Al Jazeera television said the footage, produced by al Qaeda's media arm, was likely to be shown within 72 hours.
A U.S. intelligence official said of the tape, "We're analyzing it. We need to take a look at it to see whether it's old or new and we're doing it very quickly."
Bin Laden was last seen in a video statement on the eve of the November 2004 U.S. presidential election. Since then, he has issued several audio messages, the last in July 2006 when he vowed al Qaeda would fight the United States across the world.
Some intelligence officials and security analysts suspect bin Laden has limited his appearances to maximize their impact, perhaps saving his next one to coincide with a dramatic attack.
Others say bin Laden, aged 50 and believed to suffer from a serious kidney ailment, may be too sick or too tightly pinned down in his hiding place to smuggle out a tape.
U.S. terrorism monitoring firm IntelCenter said the tape fits an al Qaeda pattern of releasing one or more videos to commemorate the September 11 attacks, and a new tape featuring bin Laden had been expected for much of this year.
"There may be very significant reasons for Osama bin Laden's decision to appear now or it may be nothing more than he just felt like he wanted to say something," IntelCenter head Ben Venzke said.
A year ago, a leaked French intelligence report said Saudi secret services thought bin Laden had died of typhoid in Pakistan but Saudi Arabia said such reports were mere speculation.
Michael Taarnby, specialist in militant Islam at the Danish Institute for International Studies, said the new video would be significant as "proof of life" but would probably be more scrutinized for clues to bin Laden's health than for its message.
"I don't think we'll find any major surprises -- the usual threats, the usual diatribes against the West," he said. "Osama bin Laden is an iconic figure now but it doesn't seem he has that much control over actual events or operations."
I'd agree with that. Bin laden doesn't have much control over actual events or operations. The ZIONIST PIGS do and bin Laden is their messenger to the American people.

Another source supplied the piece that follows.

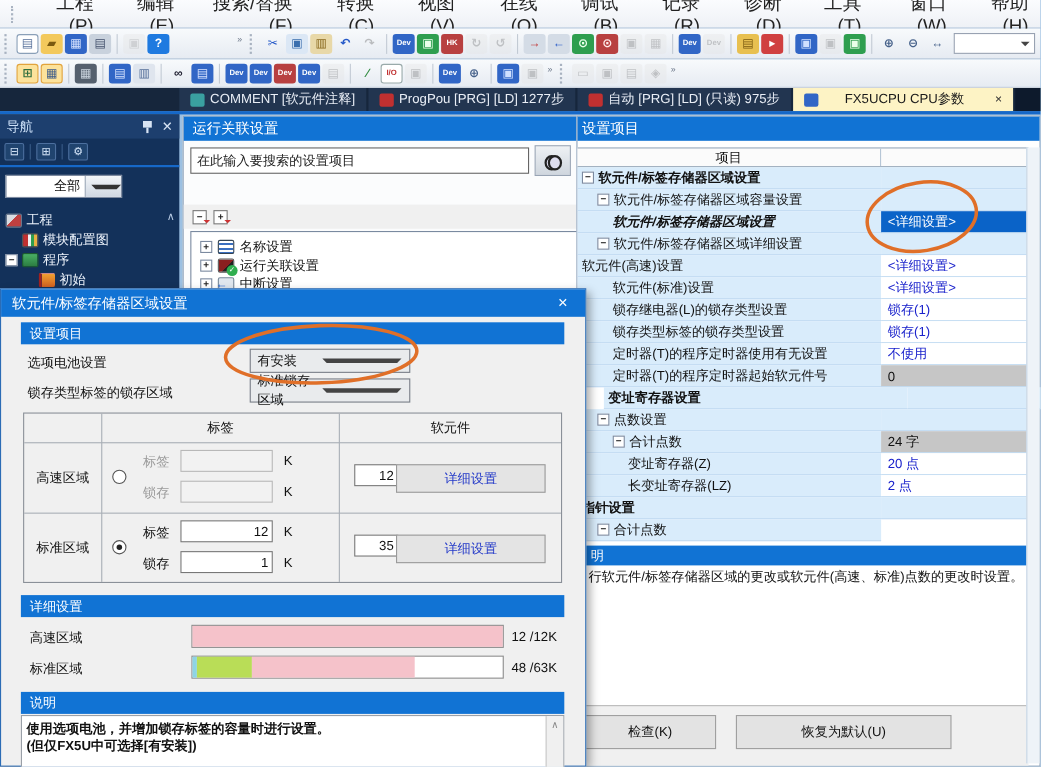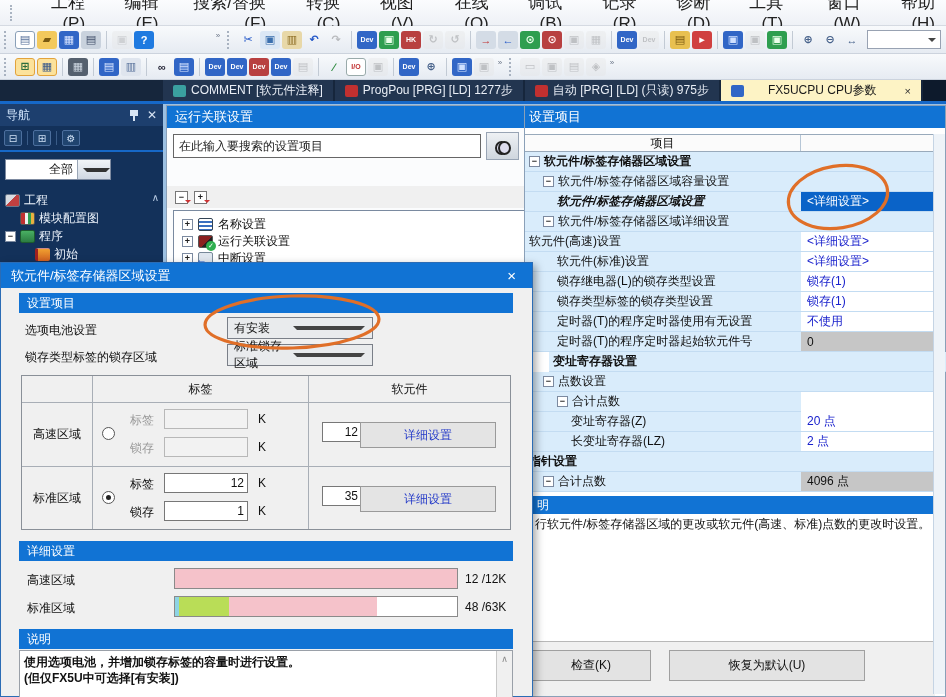"24 字" div.rp-val { html: none -> <div>24 字</div> }
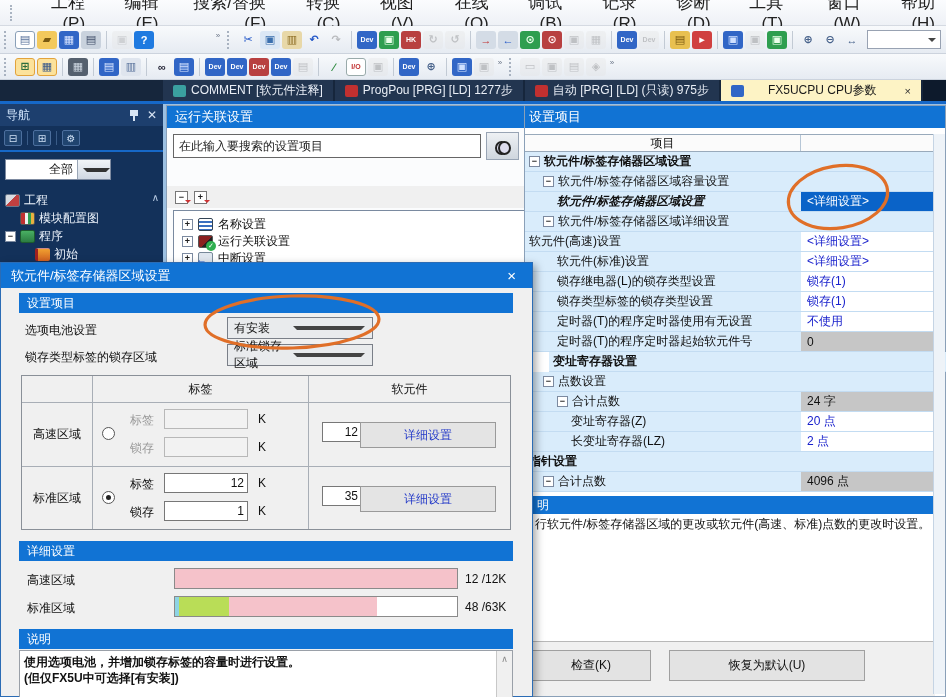"4096 点" div.rp-val { html: <div>4096 点</div> -> none }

I simply cannot believe that the ZIONISTS are attempting to hold America hostage to their "bogeyman." But, I do.
White House spokesman Gordon Johndroe, accompanying President George W. Bush at an Asia-Pacific leaders' summit in Sydney, said in reaction to news of the new video:
"Six years after 9/11, the arrests in Germany and Denmark this week, and the battles we fight against al Qaeda in Iraq, Afghanistan ... remind us of the continuing threat we face from extremists and why we must continue to take the fight to them wherever they are."
Germany on Wednesday foiled a plot by Islamist militants to attack U.S. installations there and arrested three suspects believed to be members of an al Qaeda-affiliated group.
The previous day, Danish police arrested eight young Muslims on suspicion of plotting a bomb attack and having links with al Qaeda.
U.S.-led forces have been searching for bin Laden since they toppled Afghanistan's Taliban government after it refused to hand over the mastermind behind the September 11 attacks.
Bin Laden and his deputy Ayman al-Zawahri are believed to be hiding in the border area between Afghanistan and Pakistan, a mountainous, inaccessible region that U.S. intelligence has described as a safe haven for al Qaeda and the Taliban.
The U.S. Senate voted two months ago to double the bounty on bin Laden to $50 million.